Madagascar: Suspicion de fraudes électorales - Le HVM demande des enquêtes judiciaires

Le HVM rejoint le TIM dans la dénonciation des fraudes électorales constatées lors des récentes communales.

Le TIM n'est pas seul dans son combat pour des élections justes et transparentes. Hier, le HVM a fait une déclaration où il a exprimé ses inquiétudes face à l'évolution de la situation, marquée ces derniers temps par une escalade verbale entre la CENI et le parti politique de Marc Ravalomanana. Dans sa déclaration, la formation politique de l'ancien président Hery Rajaonarimampianina « dénonce avec véhémence le non-respect du droit fondamental du citoyen à exercer son vote dans un environnement électoral digne et observant strictement toutes les dispositions des textes en vigueur », « requière l'ouverture immédiate des enquêtes judiciaires pour identifier et sanctionner tous les responsables de ces violations graves et à répétition, du droit fondamental du citoyen à exercer son vote démocratique », et « réitère le vif appel lancé à tous les citoyens à instamment prendre leur responsabilité pour défendre leur droit fondamental disposé par la Constitution ».

Intérêt supérieur de la Nation. Le HVM rappelle dans sa déclaration qu'à l'issue du 1er tour des élections présidentielles de 2018, « le parti a décidé de garder le mutisme pour ne pas mettre en péril la paix sociale et l'intérêt supérieur de la Nation. [... ] Et lors des élections législatives et communales, le HVM a continué à adopter ce comportement pour le même motif ». « Le parti politique HVM a ainsi profondément espéré à ce que les autorités compétentes prennent les mesures utiles et nécessaires pour endiguer tous ces maux ayant anéanti un bon déroulement du scrutin électoral dans le pays. Malheureusement, bon nombre de citoyens constatent actuellement qu'aucune amélioration n'a été enregistrée dans ce domaine.

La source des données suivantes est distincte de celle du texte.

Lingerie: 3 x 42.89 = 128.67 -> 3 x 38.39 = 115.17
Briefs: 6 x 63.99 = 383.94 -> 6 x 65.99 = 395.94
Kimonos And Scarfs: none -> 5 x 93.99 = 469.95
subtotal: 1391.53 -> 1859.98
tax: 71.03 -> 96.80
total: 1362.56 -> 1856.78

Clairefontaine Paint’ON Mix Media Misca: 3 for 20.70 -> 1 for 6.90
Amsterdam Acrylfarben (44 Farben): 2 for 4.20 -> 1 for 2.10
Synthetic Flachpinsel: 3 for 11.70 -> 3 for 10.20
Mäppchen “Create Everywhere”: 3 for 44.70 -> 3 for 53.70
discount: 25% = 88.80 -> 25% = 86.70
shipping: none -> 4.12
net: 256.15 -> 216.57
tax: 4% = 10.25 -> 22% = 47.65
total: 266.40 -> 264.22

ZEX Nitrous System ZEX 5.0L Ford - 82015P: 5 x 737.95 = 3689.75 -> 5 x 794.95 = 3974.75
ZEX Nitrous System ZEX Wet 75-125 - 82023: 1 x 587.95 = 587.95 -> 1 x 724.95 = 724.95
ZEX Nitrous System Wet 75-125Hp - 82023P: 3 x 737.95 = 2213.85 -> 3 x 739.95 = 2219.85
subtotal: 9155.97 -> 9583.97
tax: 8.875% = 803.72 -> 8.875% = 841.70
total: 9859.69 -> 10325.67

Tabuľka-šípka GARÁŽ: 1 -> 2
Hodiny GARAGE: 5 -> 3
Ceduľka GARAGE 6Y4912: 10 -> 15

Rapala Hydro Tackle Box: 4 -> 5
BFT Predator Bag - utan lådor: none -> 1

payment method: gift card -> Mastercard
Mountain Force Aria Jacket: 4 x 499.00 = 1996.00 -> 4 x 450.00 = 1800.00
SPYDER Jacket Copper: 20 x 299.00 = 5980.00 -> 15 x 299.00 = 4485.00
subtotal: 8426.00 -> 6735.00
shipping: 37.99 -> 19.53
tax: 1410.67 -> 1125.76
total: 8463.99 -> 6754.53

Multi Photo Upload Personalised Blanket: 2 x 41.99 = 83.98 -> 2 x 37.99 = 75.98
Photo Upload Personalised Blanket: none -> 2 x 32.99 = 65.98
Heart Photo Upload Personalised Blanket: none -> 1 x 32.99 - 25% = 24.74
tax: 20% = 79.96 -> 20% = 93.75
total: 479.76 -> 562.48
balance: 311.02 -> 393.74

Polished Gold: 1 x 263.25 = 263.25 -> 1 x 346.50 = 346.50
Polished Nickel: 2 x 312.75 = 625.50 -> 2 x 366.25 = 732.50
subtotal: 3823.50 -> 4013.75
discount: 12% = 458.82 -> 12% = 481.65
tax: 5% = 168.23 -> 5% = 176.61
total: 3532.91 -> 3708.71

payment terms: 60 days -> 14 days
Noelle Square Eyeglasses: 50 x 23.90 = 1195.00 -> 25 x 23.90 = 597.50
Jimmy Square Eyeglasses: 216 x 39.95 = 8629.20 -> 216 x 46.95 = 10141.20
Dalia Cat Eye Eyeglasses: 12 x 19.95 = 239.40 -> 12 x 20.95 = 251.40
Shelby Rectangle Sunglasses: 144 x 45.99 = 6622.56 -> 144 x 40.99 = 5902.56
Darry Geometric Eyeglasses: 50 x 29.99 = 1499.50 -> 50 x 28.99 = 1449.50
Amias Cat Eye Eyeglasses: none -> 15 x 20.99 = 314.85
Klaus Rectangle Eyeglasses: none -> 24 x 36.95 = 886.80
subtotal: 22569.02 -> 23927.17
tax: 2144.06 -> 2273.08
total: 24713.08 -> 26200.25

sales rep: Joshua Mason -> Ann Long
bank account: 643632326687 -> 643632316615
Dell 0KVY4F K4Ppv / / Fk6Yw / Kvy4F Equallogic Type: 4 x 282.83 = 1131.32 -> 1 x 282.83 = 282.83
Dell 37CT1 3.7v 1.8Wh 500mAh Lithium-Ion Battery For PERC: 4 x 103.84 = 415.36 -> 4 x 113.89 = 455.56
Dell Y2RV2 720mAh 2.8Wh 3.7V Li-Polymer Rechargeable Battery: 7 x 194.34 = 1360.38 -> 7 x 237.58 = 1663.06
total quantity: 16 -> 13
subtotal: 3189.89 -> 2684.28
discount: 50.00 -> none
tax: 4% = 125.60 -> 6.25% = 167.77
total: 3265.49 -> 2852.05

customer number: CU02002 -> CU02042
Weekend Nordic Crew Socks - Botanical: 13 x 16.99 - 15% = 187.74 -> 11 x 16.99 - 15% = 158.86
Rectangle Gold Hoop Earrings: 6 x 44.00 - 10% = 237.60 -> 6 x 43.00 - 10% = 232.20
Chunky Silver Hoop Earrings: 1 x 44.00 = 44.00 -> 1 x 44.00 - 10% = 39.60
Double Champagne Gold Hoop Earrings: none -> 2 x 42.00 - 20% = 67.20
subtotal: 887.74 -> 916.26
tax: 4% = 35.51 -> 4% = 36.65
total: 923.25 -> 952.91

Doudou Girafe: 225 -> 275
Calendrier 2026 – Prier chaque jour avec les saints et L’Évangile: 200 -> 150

Ainsi, ces illégalités, irrégularités, anomalies et abus ont littéralement empiré lors des récentes élections communales et municipales, pour carrément fouler au pied le droit fondamental du citoyen, pourtant clairement disposé par la Constitution », souligne la déclaration. A rappeler que le TIM a demandé la confrontation des listes électorales utilisées aux dernières législatives avec celles émargées lors des municipales à Tana le 27 novembre, mais la CENI s'est déclarée incompétente en renvoyant la balle au tribunal administratif.